By John Galt
December 05, 2011 – 12:20 ET
A fascinating speech from the Federal Reserve Bank of Chicago’s President Charles Evans was delivered today and just released via the Fed website:
To read the speech in full, click on the link above.
Two fascinating statements from the speech caught my attention and should signal that there is a level of deep concern within the Fed hierarchy that is not being discussed by the financial media. First the idea that the U.S. economy and Fed policy is mired in a liquidity-trap:
There is a second competing storyline — one that I refer to as the “liquidity trap scenario.” First, consider what occurs during normal times when nominal rates of interest are considerably above zero and real rates of interest are positive. If the supply of savings increased but the demand for investment remained unchanged, market forces would drive down real interest rates to some natural rate of interest that equilibrates savings and investment. This market dynamic is thwarted in the case of a liquidity trap.
Here, cautious behavior holding back spending — whether it is due to risk aversion, extreme patience or deleveraging — causes the supply of savings to exceed the demand for investment even at very low interest rates. Today short-term, risk-free interest rates are close to zero and actual real rates are only modestly negative. But they are still not low enough — because short-term nominal interest rates cannot fall below zero, real rates cannot become negative enough to equilibrate savings and investment.
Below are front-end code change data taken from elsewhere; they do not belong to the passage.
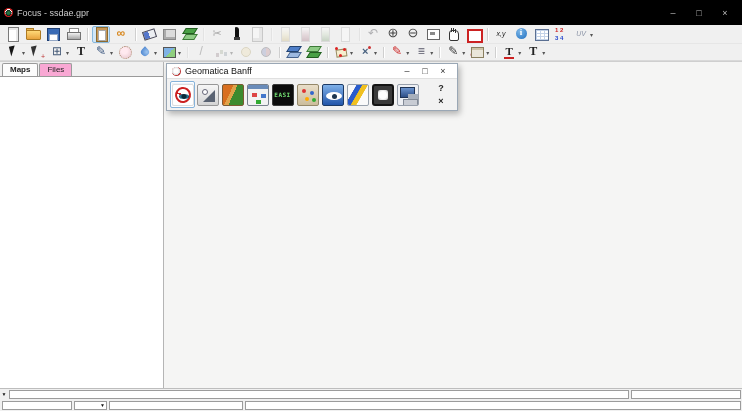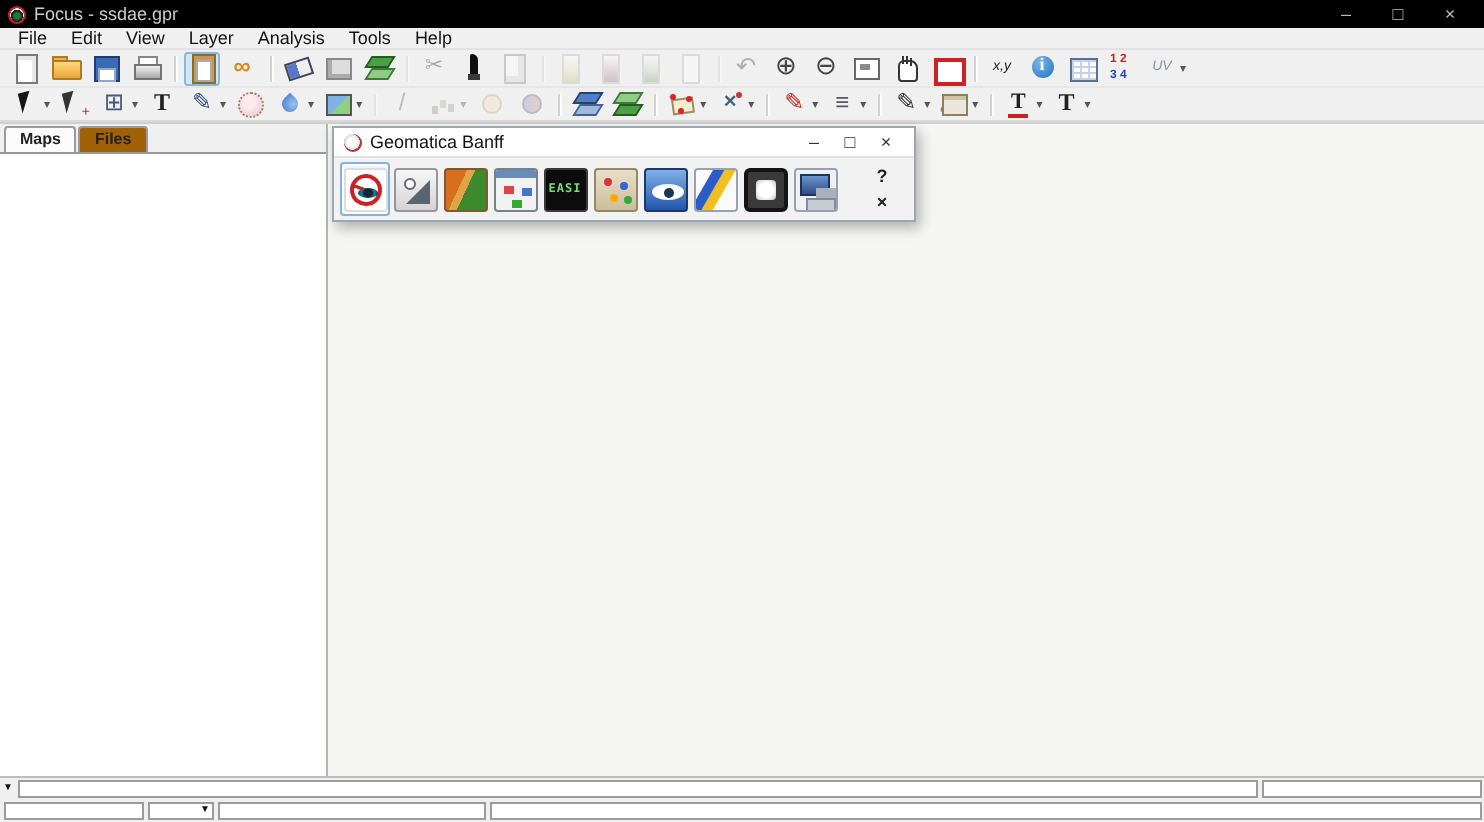"Focus - ssdae.gpr" .titlebar { height: 14px -> 25px }
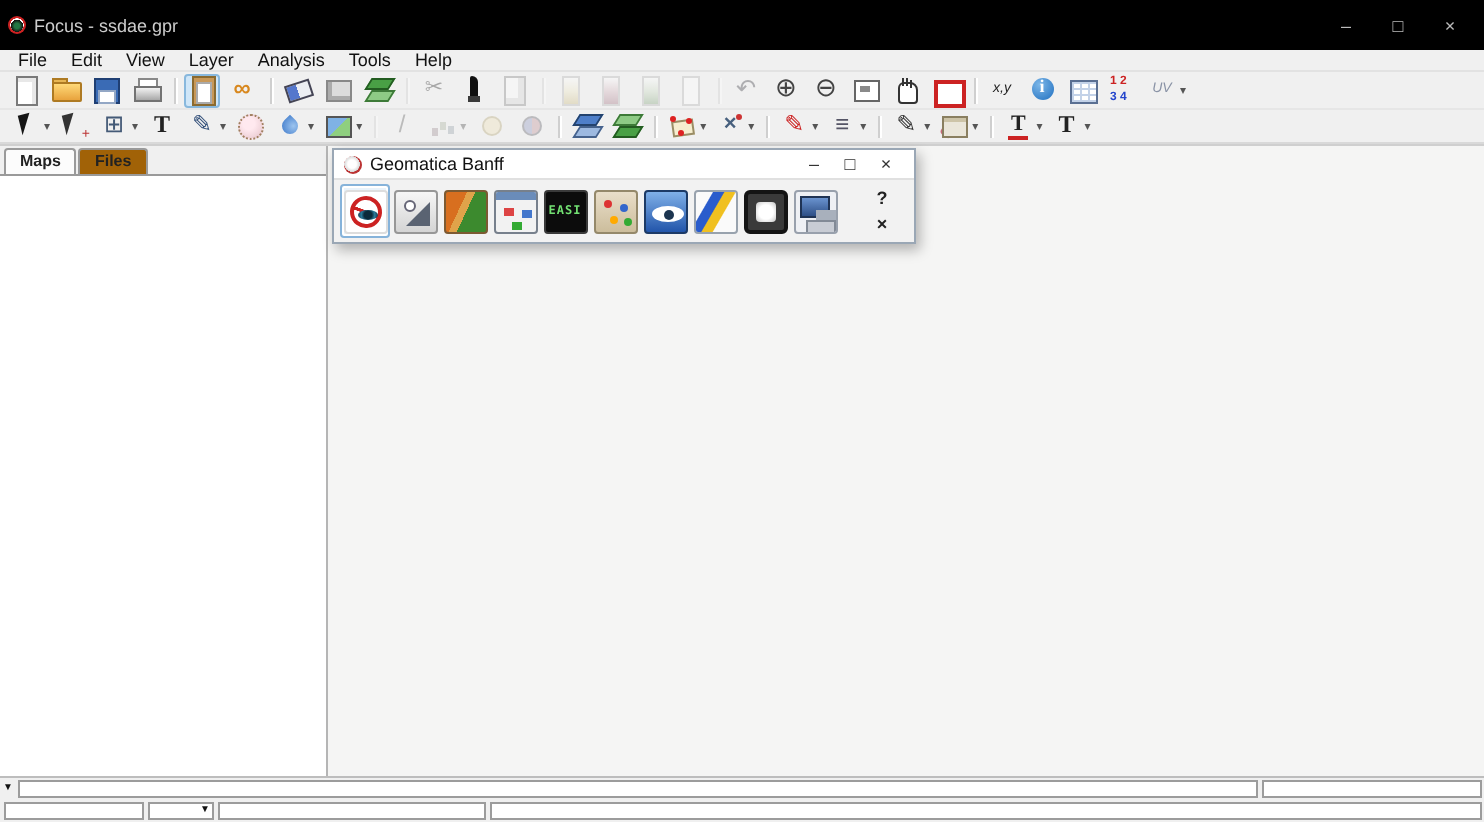"File" div.menubar { html: <div> <span>File</span> <span>Edit</span> <span>View</span> <span>Layer</span> <span>Analysis</span> <span>Tools</span> <span>Help</span> </div> -> none }
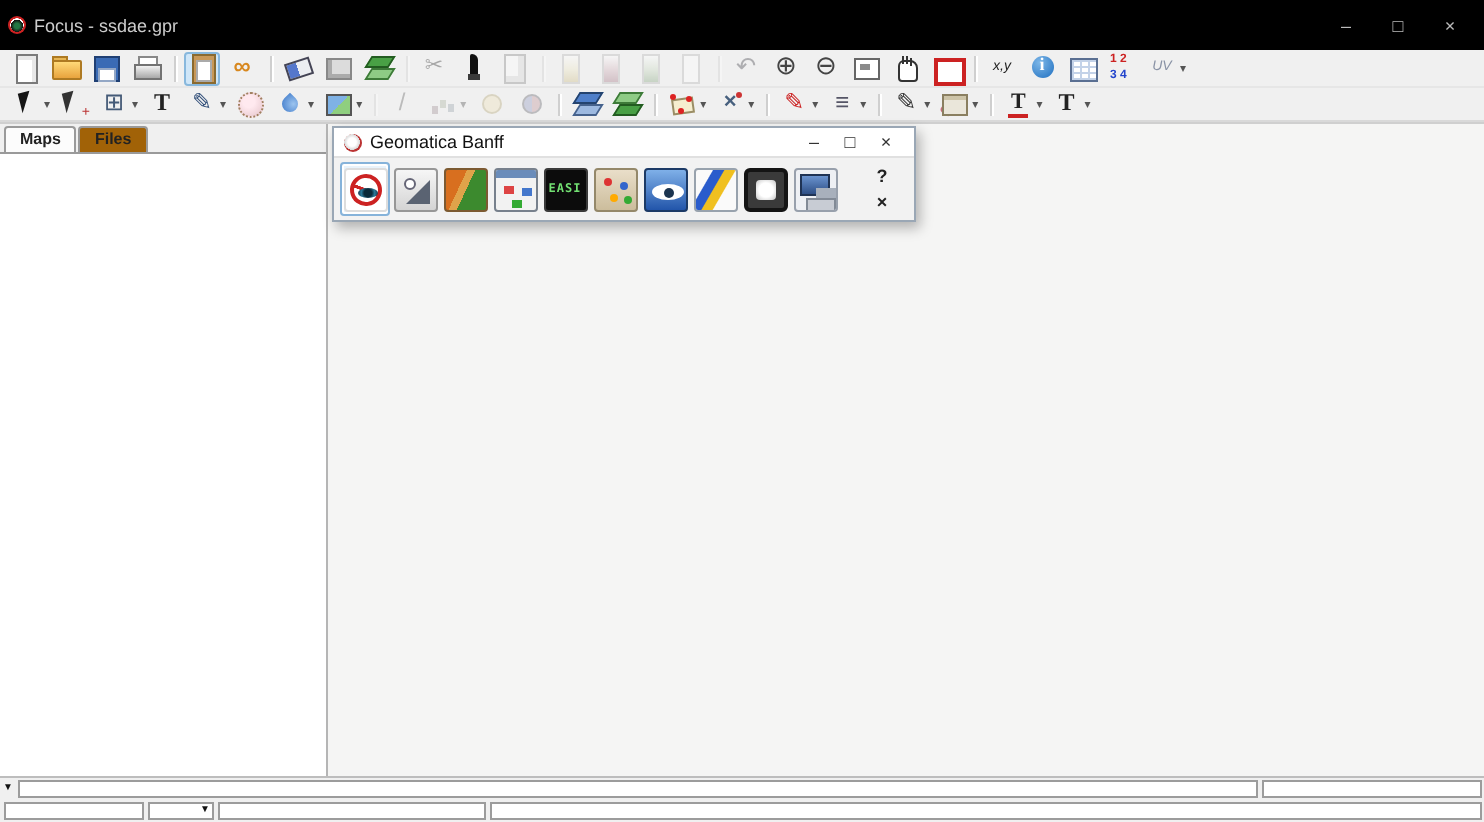"Files" .tab { background: #a16207 -> #f9a8d4; font-weight: bold -> none }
As I weigh the evidence, I find the case for the liquidity trap scenario more compelling than one for the structural impediments scenario. My assessment has been influenced by the book titled This Time Is Different: Eight Centuries of Financial Folly by Carmen Reinhart and Kenneth Rogoff. Reinhart and Rogoff document the substantially detrimental effects that financial crises typically impose on the subsequent economic recovery. As we all know, the recent recession was accompanied by a large financial crisis. When I look at the U.S. economy today, I see it tracking Reinhart and Rogoff’s observation that such recoveries are usually painfully slow — and are so for reasons that have little to do with structural impediments in the labor market and the like.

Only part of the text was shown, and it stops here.